■ ASSIGNMENT
I would like every line of the records below that contains the word "margin" copied.

■ GIVEN ENTRIES
+++++
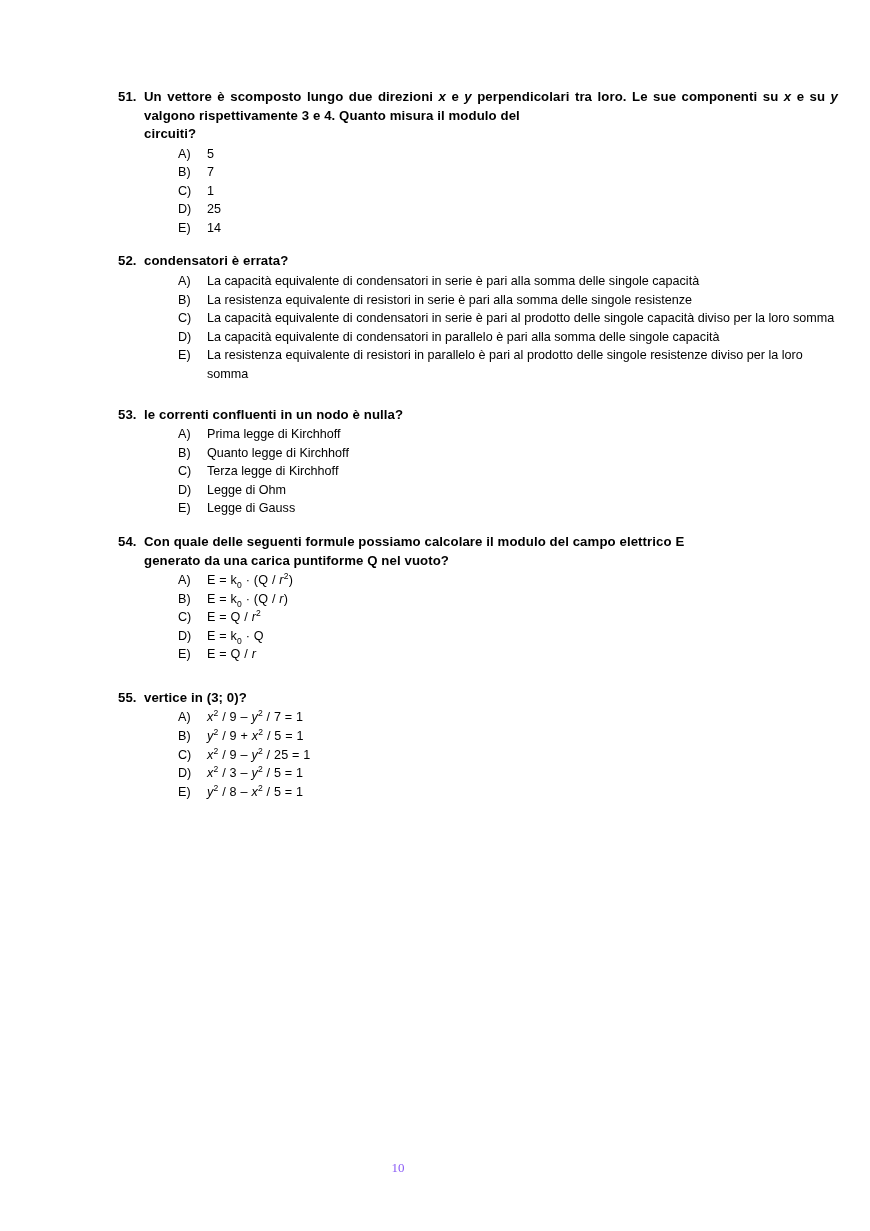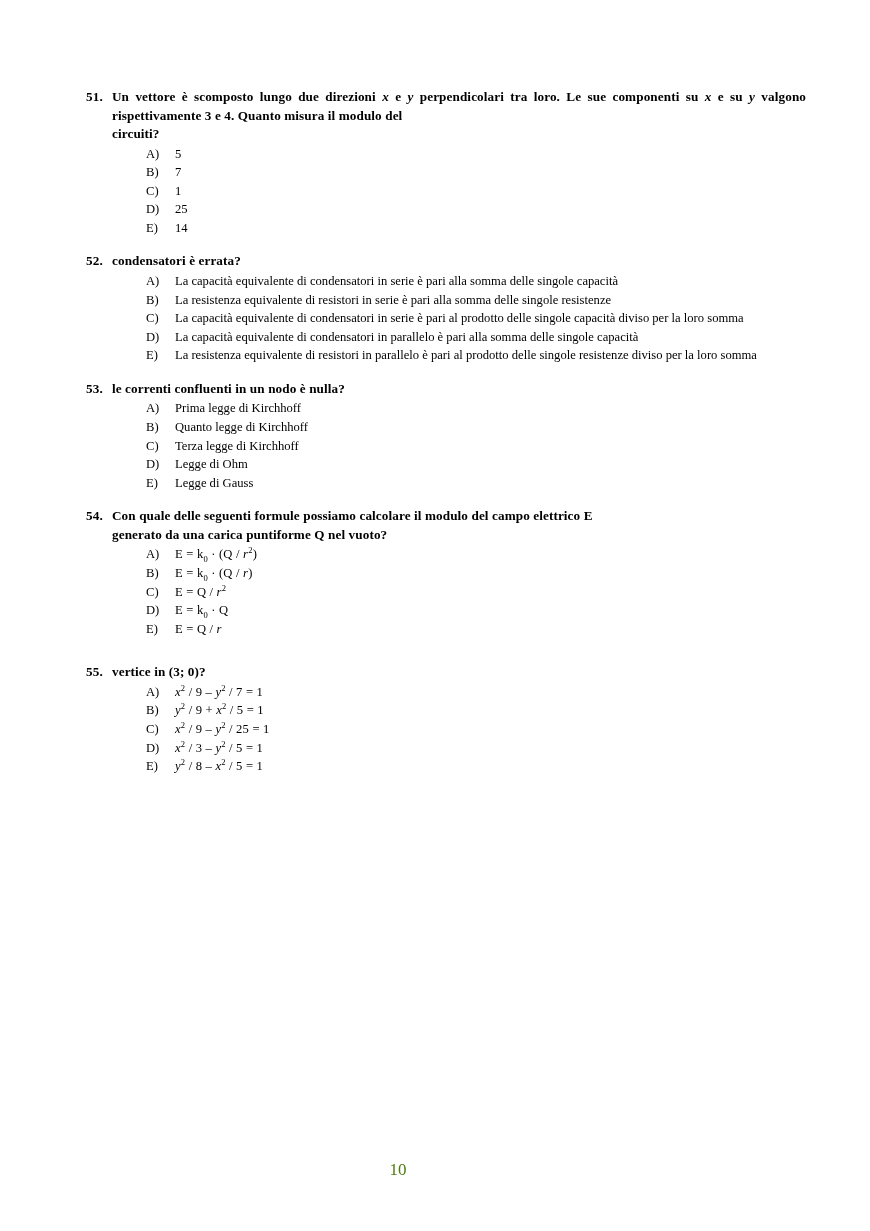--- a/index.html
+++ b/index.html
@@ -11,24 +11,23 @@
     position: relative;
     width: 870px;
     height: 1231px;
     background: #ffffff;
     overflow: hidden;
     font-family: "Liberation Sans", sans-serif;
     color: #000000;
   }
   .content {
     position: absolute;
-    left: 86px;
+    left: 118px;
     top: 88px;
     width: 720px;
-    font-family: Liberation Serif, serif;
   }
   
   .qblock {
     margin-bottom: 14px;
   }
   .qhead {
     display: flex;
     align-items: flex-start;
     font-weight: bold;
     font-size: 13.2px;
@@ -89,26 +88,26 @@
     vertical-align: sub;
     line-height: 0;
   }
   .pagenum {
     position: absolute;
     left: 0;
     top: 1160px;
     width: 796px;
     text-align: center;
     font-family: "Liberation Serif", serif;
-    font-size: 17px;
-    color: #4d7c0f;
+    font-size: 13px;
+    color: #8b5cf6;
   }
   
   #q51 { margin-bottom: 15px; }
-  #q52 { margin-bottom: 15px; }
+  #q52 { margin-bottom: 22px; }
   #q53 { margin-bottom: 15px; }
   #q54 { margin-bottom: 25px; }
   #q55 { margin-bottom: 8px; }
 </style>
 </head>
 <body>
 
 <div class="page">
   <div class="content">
+++++
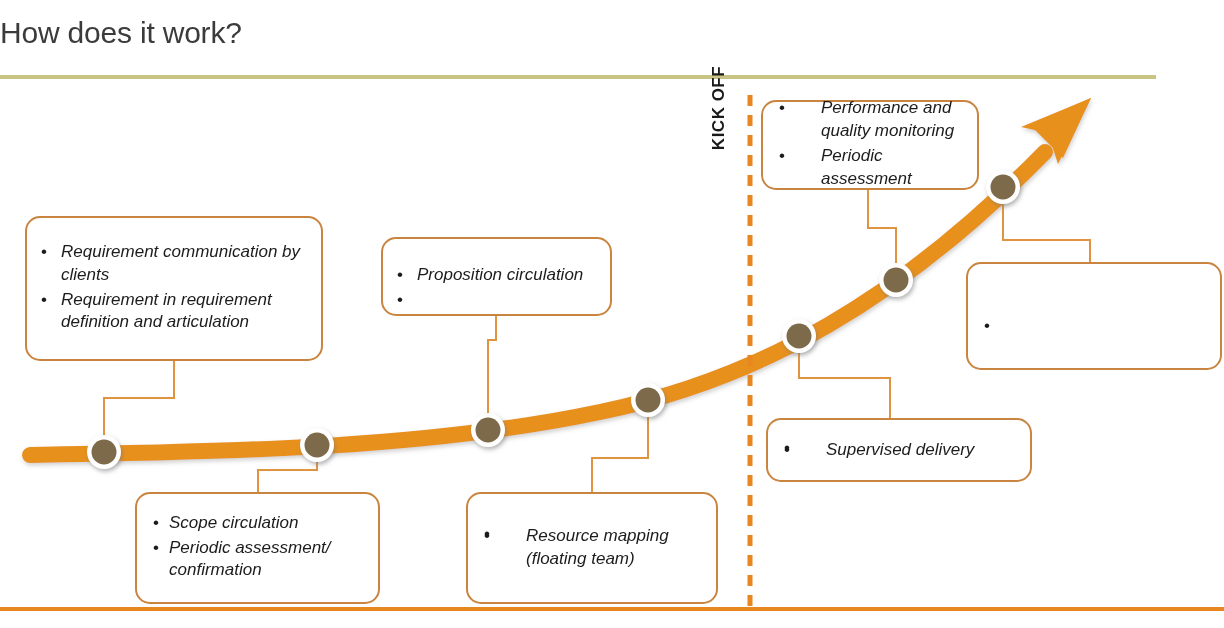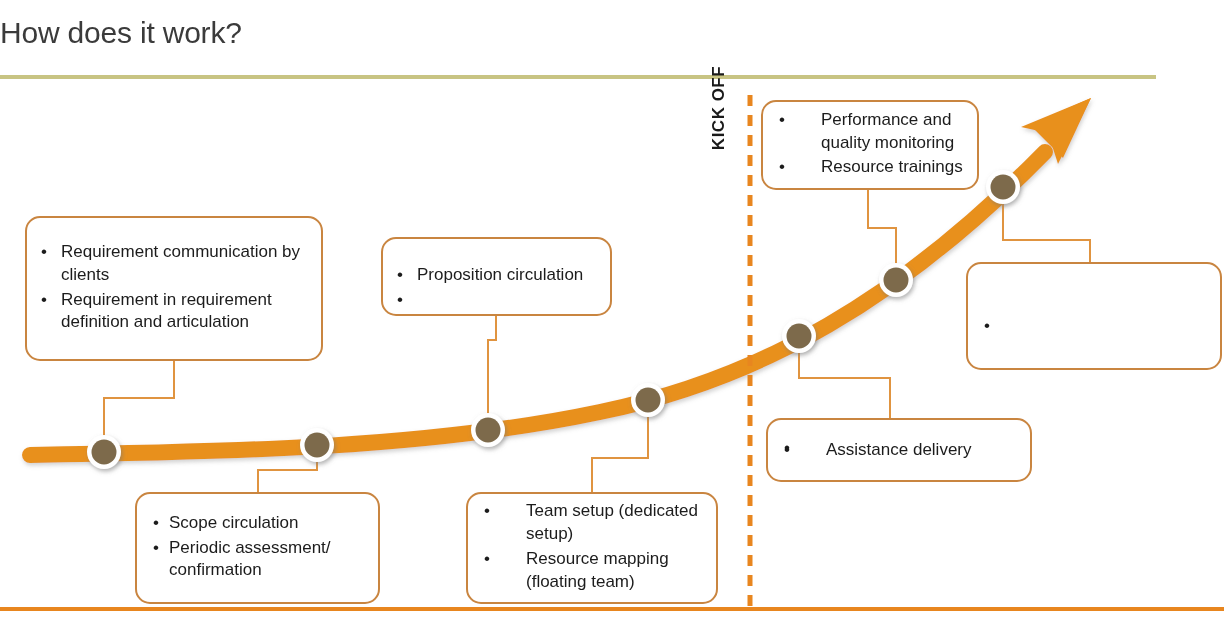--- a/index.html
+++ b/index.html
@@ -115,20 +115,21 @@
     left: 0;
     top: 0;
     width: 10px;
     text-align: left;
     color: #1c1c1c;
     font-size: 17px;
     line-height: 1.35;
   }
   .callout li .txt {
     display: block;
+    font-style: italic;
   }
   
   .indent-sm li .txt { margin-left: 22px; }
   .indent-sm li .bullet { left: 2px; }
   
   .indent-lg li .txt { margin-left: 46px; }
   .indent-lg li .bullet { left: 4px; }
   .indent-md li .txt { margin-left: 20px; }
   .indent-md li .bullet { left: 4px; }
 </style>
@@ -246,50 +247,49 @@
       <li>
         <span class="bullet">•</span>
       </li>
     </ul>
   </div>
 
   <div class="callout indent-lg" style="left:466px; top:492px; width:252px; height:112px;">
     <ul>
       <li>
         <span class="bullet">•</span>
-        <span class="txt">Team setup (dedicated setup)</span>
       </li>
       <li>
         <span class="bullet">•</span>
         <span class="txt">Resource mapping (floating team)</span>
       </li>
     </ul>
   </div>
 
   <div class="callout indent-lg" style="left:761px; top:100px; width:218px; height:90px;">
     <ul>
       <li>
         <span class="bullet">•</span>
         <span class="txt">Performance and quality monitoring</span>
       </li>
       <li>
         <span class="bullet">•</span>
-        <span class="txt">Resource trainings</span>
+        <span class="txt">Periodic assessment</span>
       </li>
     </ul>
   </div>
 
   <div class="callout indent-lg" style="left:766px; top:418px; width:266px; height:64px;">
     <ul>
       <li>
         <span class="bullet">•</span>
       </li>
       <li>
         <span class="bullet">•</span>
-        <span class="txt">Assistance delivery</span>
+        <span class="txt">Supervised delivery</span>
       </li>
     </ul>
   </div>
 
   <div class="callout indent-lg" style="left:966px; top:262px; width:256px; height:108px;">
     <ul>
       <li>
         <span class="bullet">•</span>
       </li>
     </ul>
+++++
■ SOLUTION FOR THIS EXERCISE
     margin-bottom: 14px;
   #q51 { margin-bottom: 15px; }
-  #q52 { margin-bottom: 15px; }
+  #q52 { margin-bottom: 22px; }
   #q53 { margin-bottom: 15px; }
   #q54 { margin-bottom: 25px; }
   #q55 { margin-bottom: 8px; }
   .indent-sm li .txt { margin-left: 22px; }
   .indent-lg li .txt { margin-left: 46px; }
   .indent-md li .txt { margin-left: 20px; }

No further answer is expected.